Zaraza ziemniaczana – dlaczego jest tak groźna?
Zaraza ziemniaczana, czyli Phytophthora infestans, należy do organizmów grzybopodobnych z grupy lęgniowców. To właśnie ona odpowiadała w XIX wieku za wielką klęskę głodu w Irlandii. Współcześnie wciąż pozostaje ogromnym problemem dla ogrodników i rolników, ponieważ jej zarodniki mogą błyskawicznie rozprzestrzeniać się z wiatrem i deszczem. Patogen infekuje liście, łodygi i owoce pomidorów, powodując brunatne, wodniste plamy, szybkie gnicie i obumieranie całej rośliny.
Zaraza ziemniaczana zimą – jak przetrzymuje chłody?
Największym zagrożeniem jest fakt, że Phytophthora infestans potrafi przetrwać zimę w glebie. Dzieje się to dzięki tzw. oosporom – formom przetrwalnikowym. Oospory powstają w tkankach zainfekowanych roślin i są otoczone grubą ścianą komórkową, która chroni je przed mrozem i brakiem pożywienia. W glebie mogą pozostać zdolne do kiełkowania przez kilka lat. Gdy tylko nadejdzie ciepło i wilgoć, rozpoczynają infekcję nowych roślin.
Gleba jako rezerwuar choroby
Jeśli po sezonie w podłożu pozostaną resztki porażonych roślin, ryzyko kolejnych infekcji znacząco rośnie. Oospory szczególnie dobrze przetrwają w glebie wilgotnej i zbitej, a także tam, gdzie znajdują się fragmenty gnijących łodyg lub bulw. To dlatego tak istotne jest, by po zbiorach nie pozostawiać w ogrodzie żadnych resztek zainfekowanych roślin.

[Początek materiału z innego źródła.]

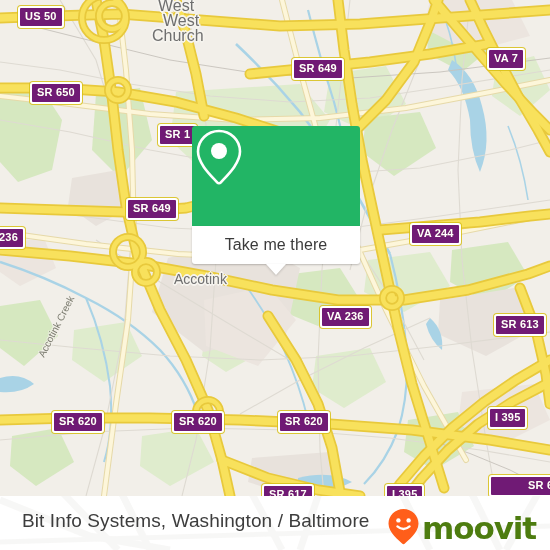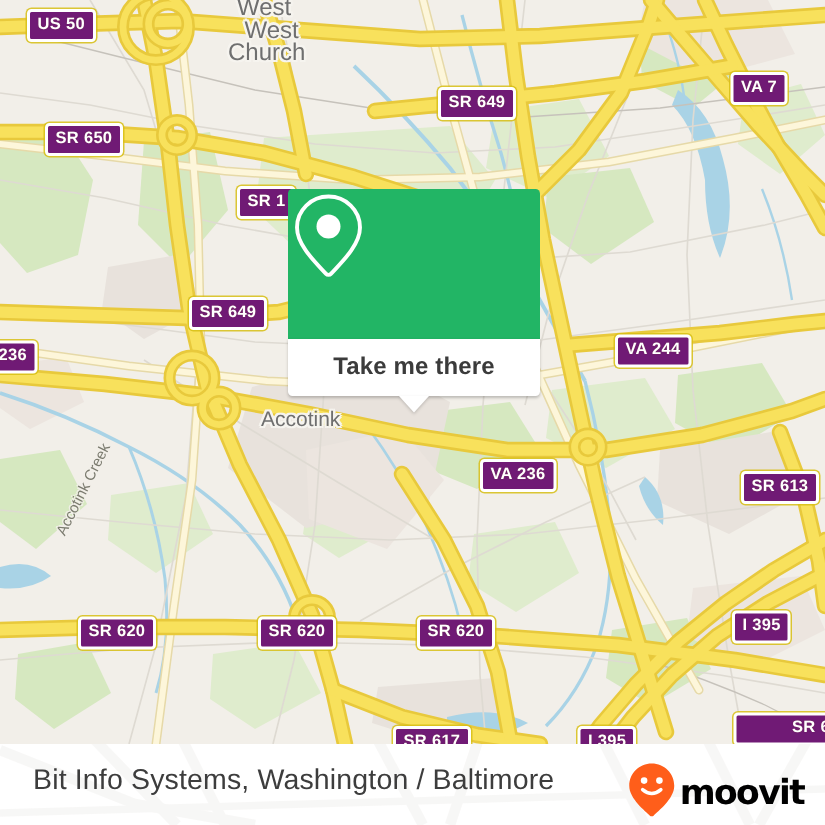"Take me there" .callout { font-weight: bold -> none }
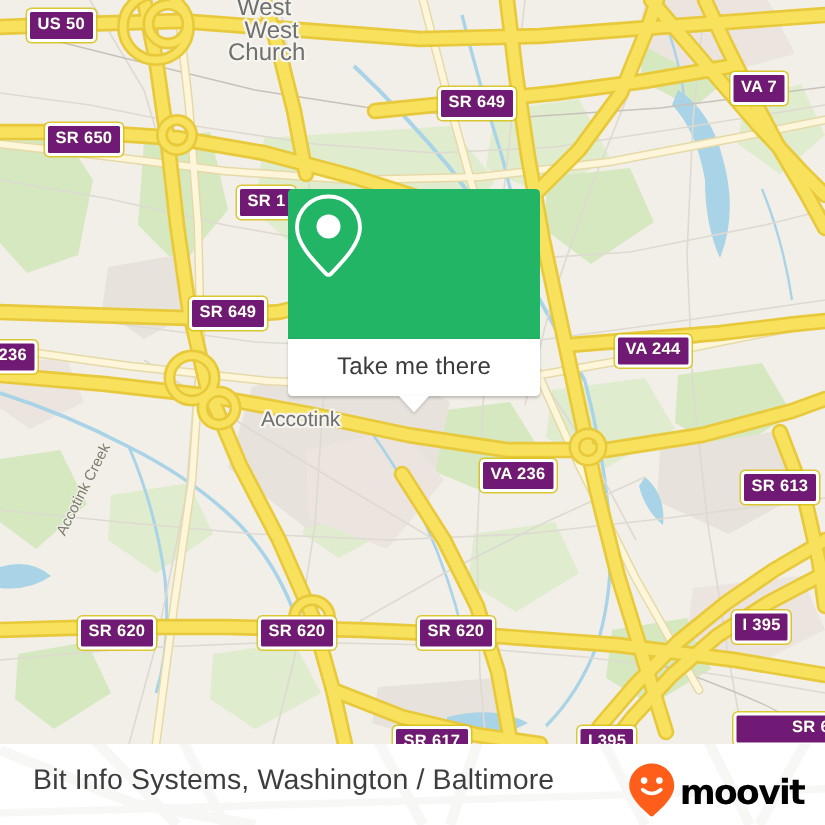"moovit" .brand-word { color: #000000 -> #4d7c0f; font-size: 23px -> 31px }
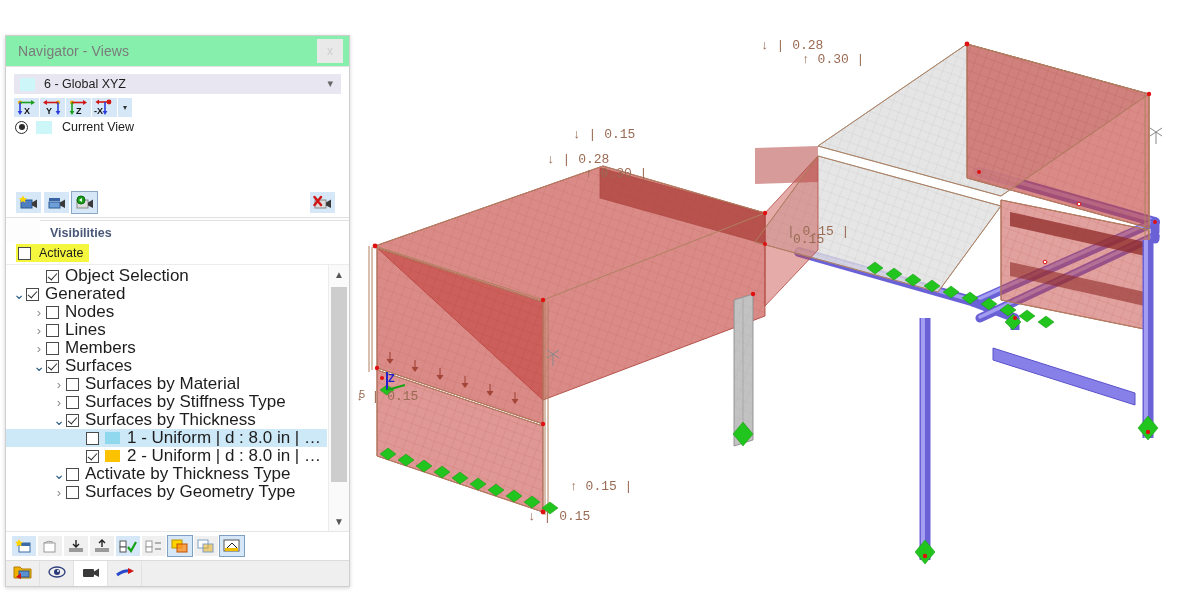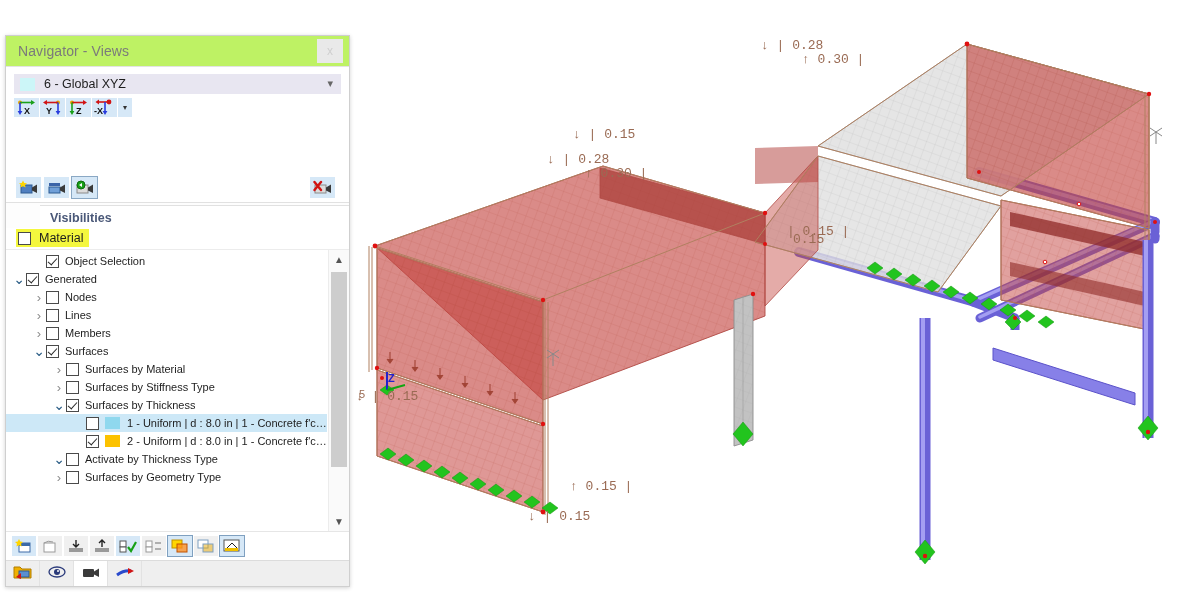"Navigator - Views" .titlebar { background: #bef264 -> #86efac }
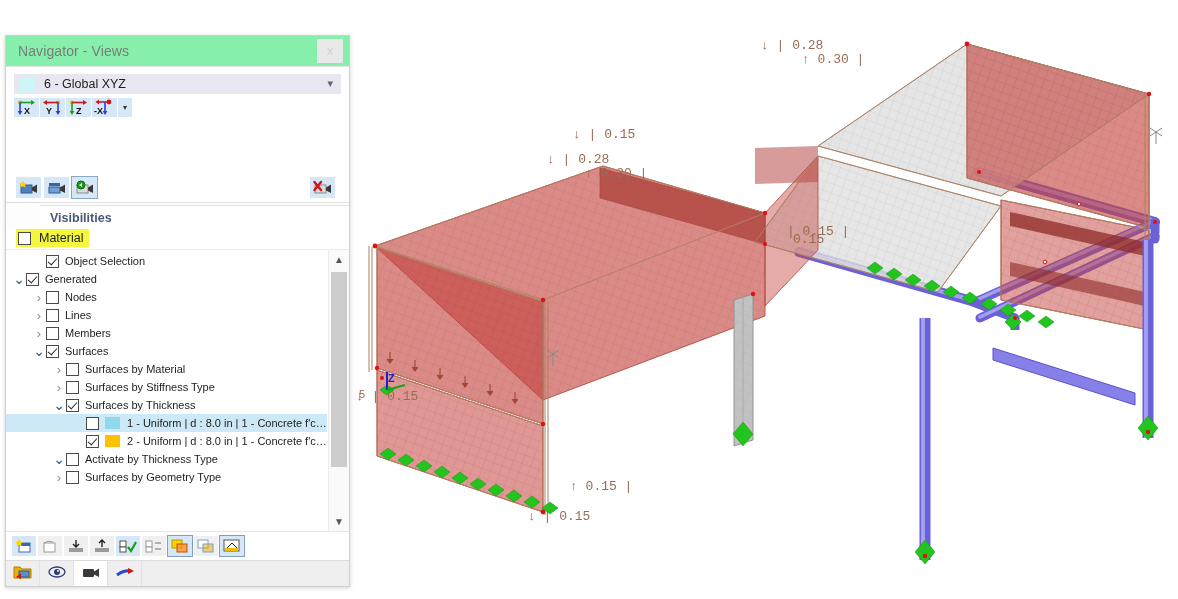"Current View" div.udview { html: none -> <div> <span></span> <span></span> <span>Current View</span> </div> }
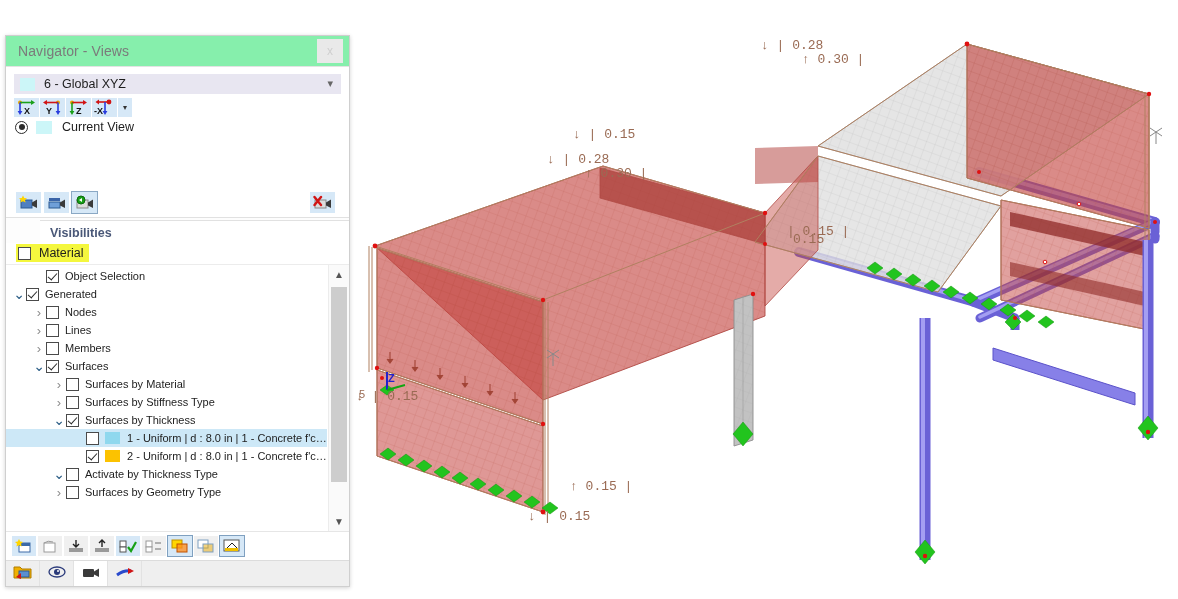"Material" span.lbl { text: Material -> Activate }
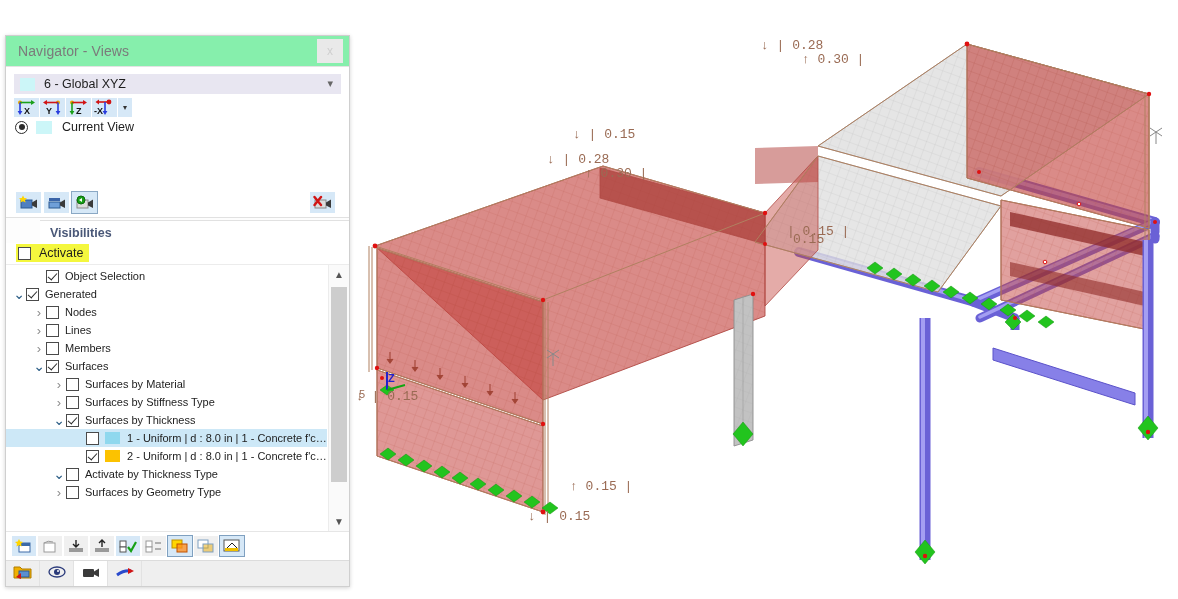"Object Selection" .tlabel { font-size: 11px -> 17px }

Jak chronić uprawy przed zarazą ziemniaczaną? Usuń resztki po zbiorach
Zainfekowane rośliny trzeba usuwać i spalać. Nie wolno ich kompostować ani wyrzucać na pryzmę ogrodową – w ten sposób przeniesiemy patogen na kolejne lata.
Odkażaj narzędzia ogrodnicze i konstrukcje
Sekatory, sznurki, paliki, a nawet wnętrze szklarni mogą być siedliskiem zarodników. Do dezynfekcji świetnie nadaje się mydło potasowe – bezpieczne dla środowiska i skuteczne wobec patogenów. Dowiedz się więcej: Mycie i dezynfekcja szklarni – nie czekaj z tym do wiosny!
Wprowadź płodozmian na grządkach
Nie sadź pomidorów i ziemniaków w tym samym miejscu przez kilka lat z rzędu. Najlepiej, by wracały na daną grządkę dopiero po 3–4 latach. Dowiedz się więcej o płodozmianie w ogrodzie.
Postaw na rośliny poplonowe
Gryka, gorczyca biała i inne rośliny z rodziny kapustowatych wydzielają naturalne związki o działaniu biofumigacyjnym, które hamują rozwój oospor w glebie. Wysiew poplonu to prosty i ekologiczny sposób ograniczania chorób. Dowiedz się więcej o uprawach poplonowych.
Termiczne odkażanie gleby po zarazie
Jedną z najskuteczniejszych metod walki z oosporami jest odkażanie gleby przy użyciu wysokiej temperatury (tzw. solaryzacja). Polega to na przykryciu wilgotnej gleby przezroczystą folią w czasie upałów – nagrzana ziemia staje się nieprzyjaznym środowiskiem dla patogenów.
Nowoczesne podejście – ekologia i prewencja
Najnowsze badania potwierdzają, że kluczem do ograniczenia zarazy ziemniaczanej jest prewencja, a nie tylko gaszenie pożarów w sezonie. Zaraza ziemniaczana to przeciwnik, którego nie da się pokonać raz na zawsze, ale można znacząco ograniczyć jego obecność w ogrodzie. Najważniejsze to nie dopuścić do zimowania zarazy w glebie: usuwać resztki roślin, dezynfekować narzędzia, stosować płodozmian i poplony. Dzięki temu w kolejnym sezonie pomidory i ziemniaki będą miały szansę rozwijać się zdrowo i obficie plonować.